DIRECTIONS. Could you retype the entries below exactly, omitting every picture?
↓↓↓
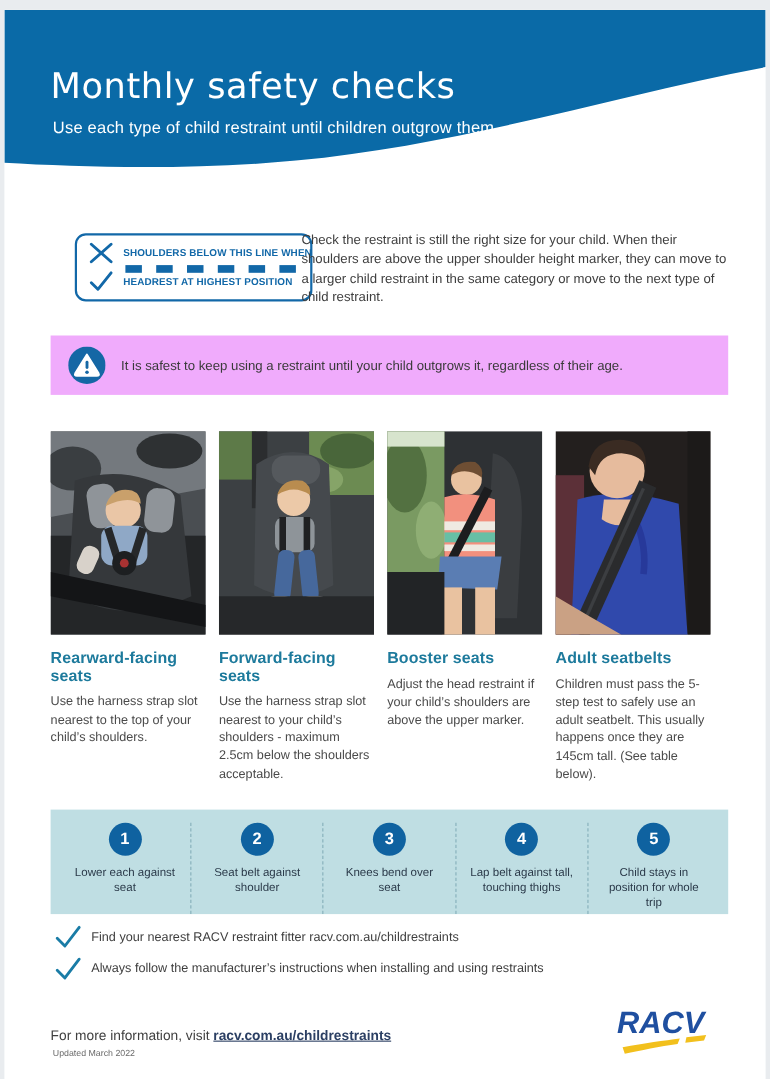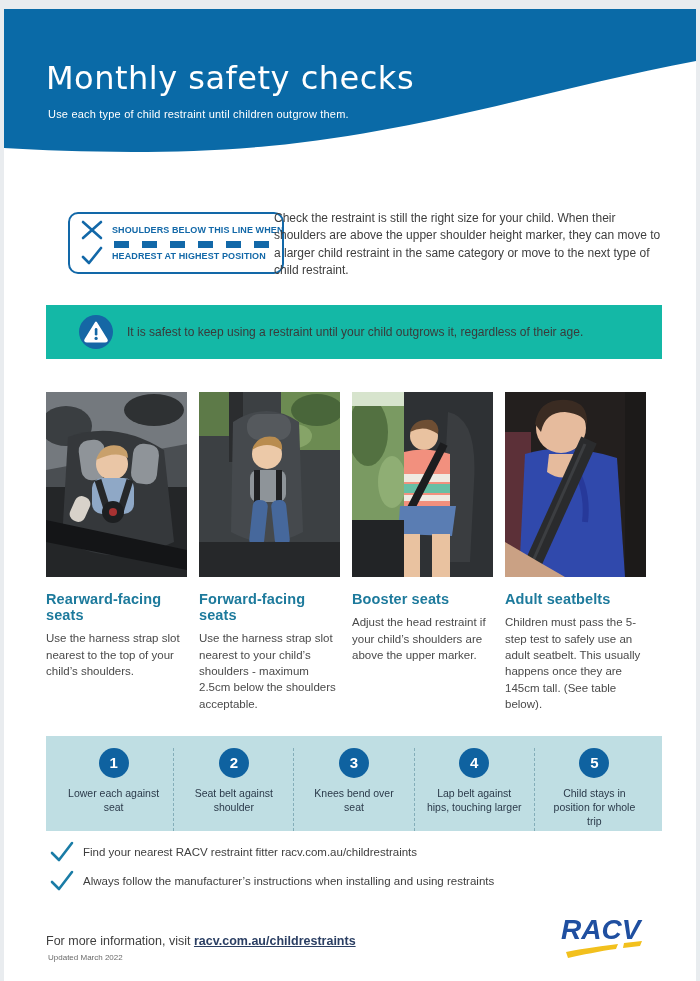"Use each type of child" .subtitle { font-size: 11px -> 15px }
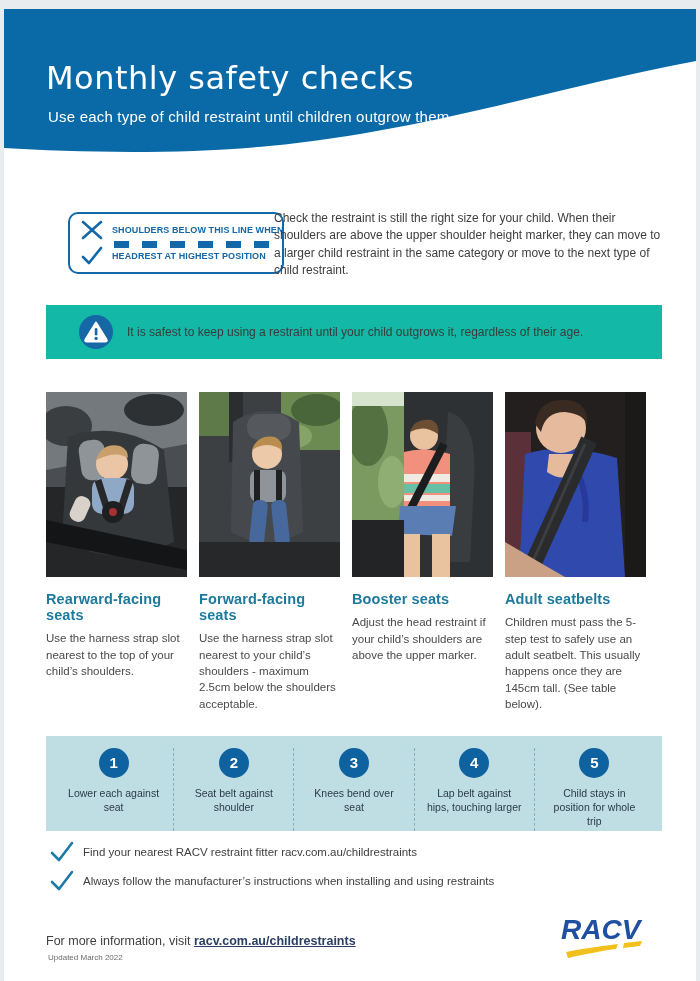"It is safest to keep" .warning-band { background: #14b8a6 -> #f0abfc; padding-left: 17px -> none }
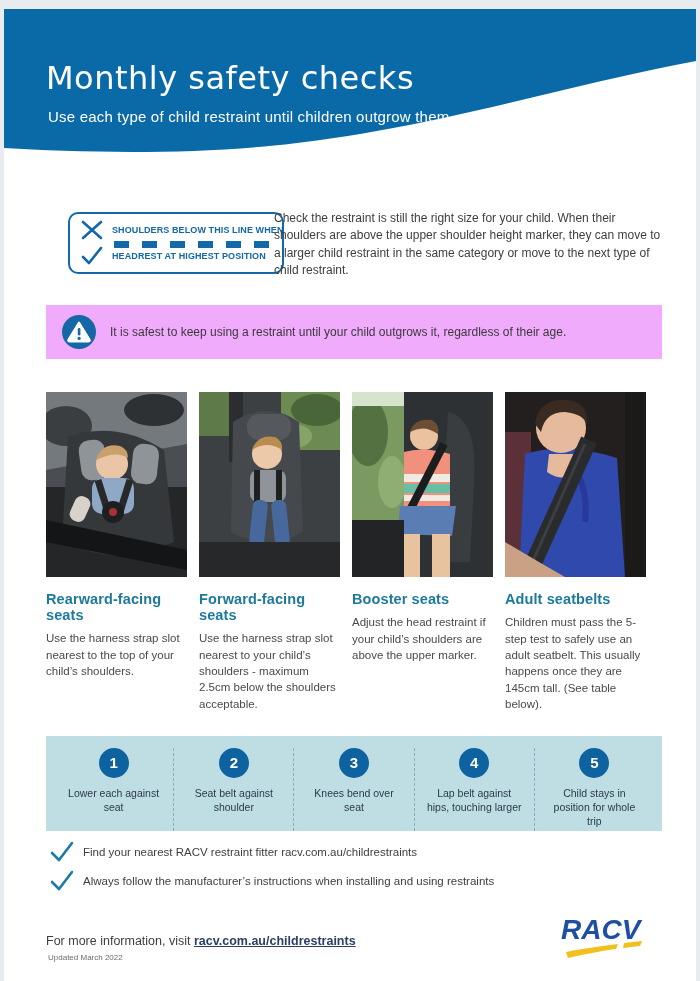"Lap belt against hips, touching" div.step-label { text: hips, touching larger -> tall, touching thighs }
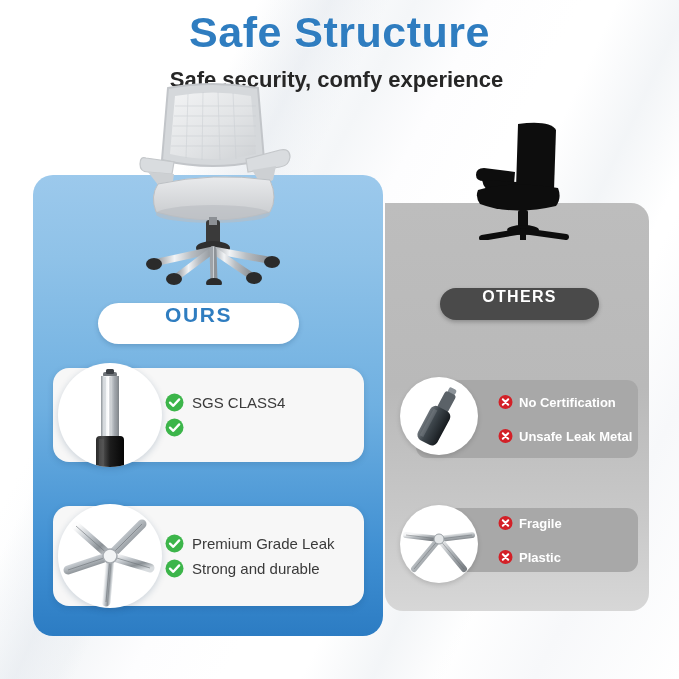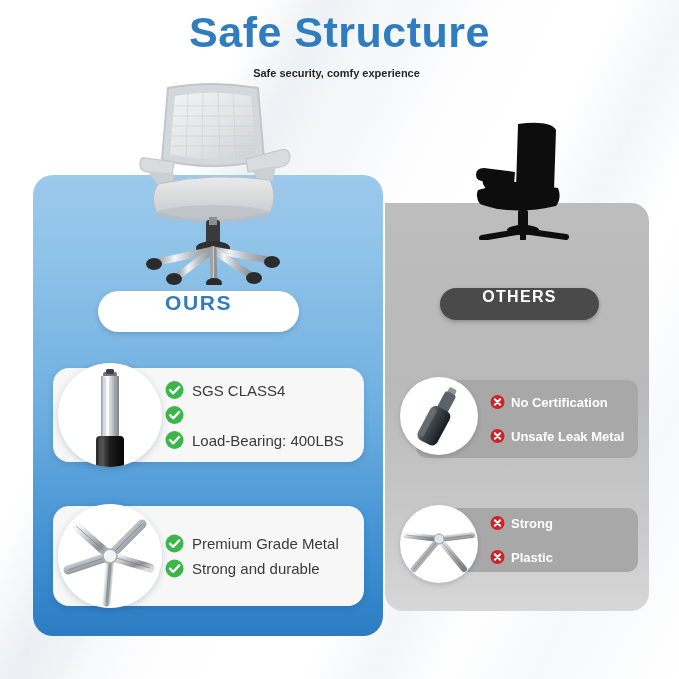"Safe security, comfy experience" .subtitle { font-size: 11px -> 22px }
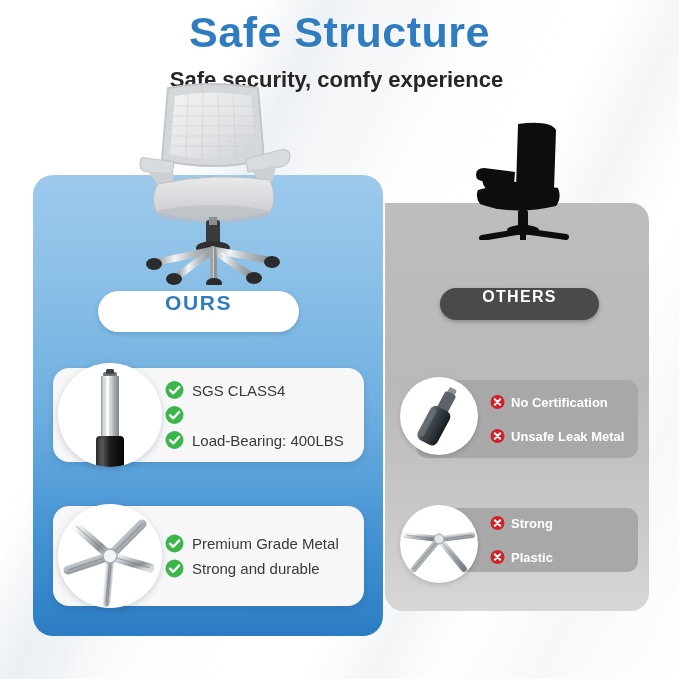"OURS" .pill-ours { top: 291px -> 303px }
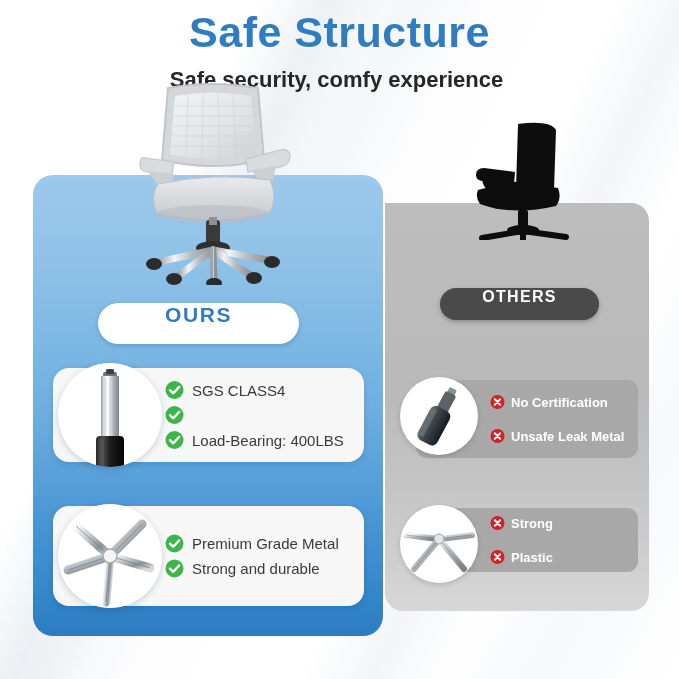"No Certification" #card-others-1 .feature-list, #card-others-2 .feature-list { left: 74px -> 82px }
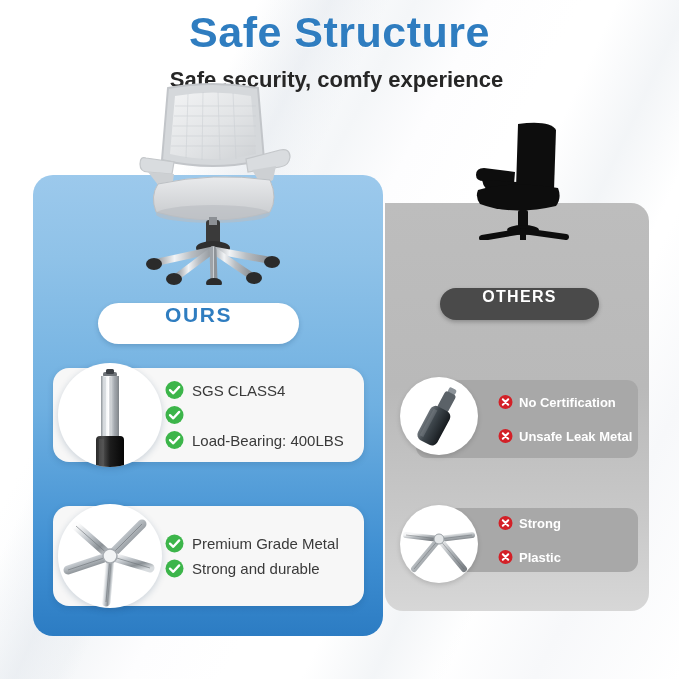"Load-Bearing: 400LBS" div.feature-row { html: <div> <svg> <circle></circle> <path></path> </svg> <span>Load-Bearing: 400LBS</span> </div> -> none }
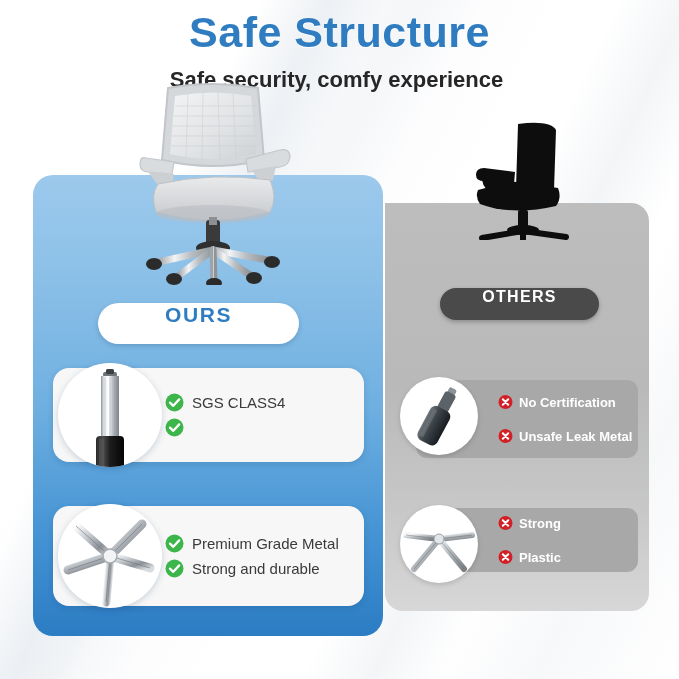"Strong" span.feature-text-others { text: Strong -> Fragile }
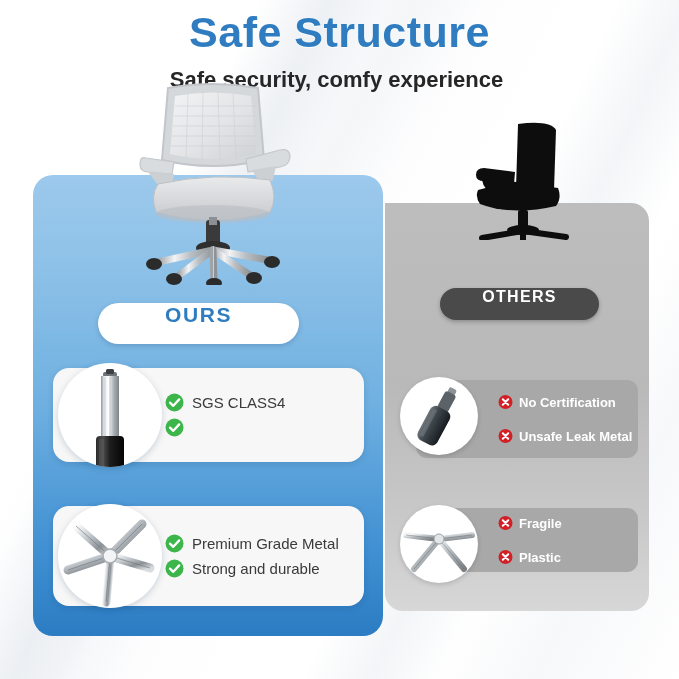"Premium Grade Metal" span.feature-text-ours { text: Metal -> Leak }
↑↑↑
REPLY.
"Use each type of child" .subtitle { font-size: 11px -> 15px }
"It is safest to keep" .warning-band { background: #14b8a6 -> #f0abfc; padding-left: 17px -> none }
"Lap belt against hips, touching" div.step-label { text: hips, touching larger -> tall, touching thighs }
"Safe security, comfy experience" .subtitle { font-size: 11px -> 22px }
"OURS" .pill-ours { top: 291px -> 303px }
"No Certification" #card-others-1 .feature-list, #card-others-2 .feature-list { left: 74px -> 82px }
"Load-Bearing: 400LBS" div.feature-row { html: <div> <svg> <circle></circle> <path></path> </svg> <span>Load-Bearing: 400LBS</span> </div> -> none }
"Strong" span.feature-text-others { text: Strong -> Fragile }
"Premium Grade Metal" span.feature-text-ours { text: Metal -> Leak }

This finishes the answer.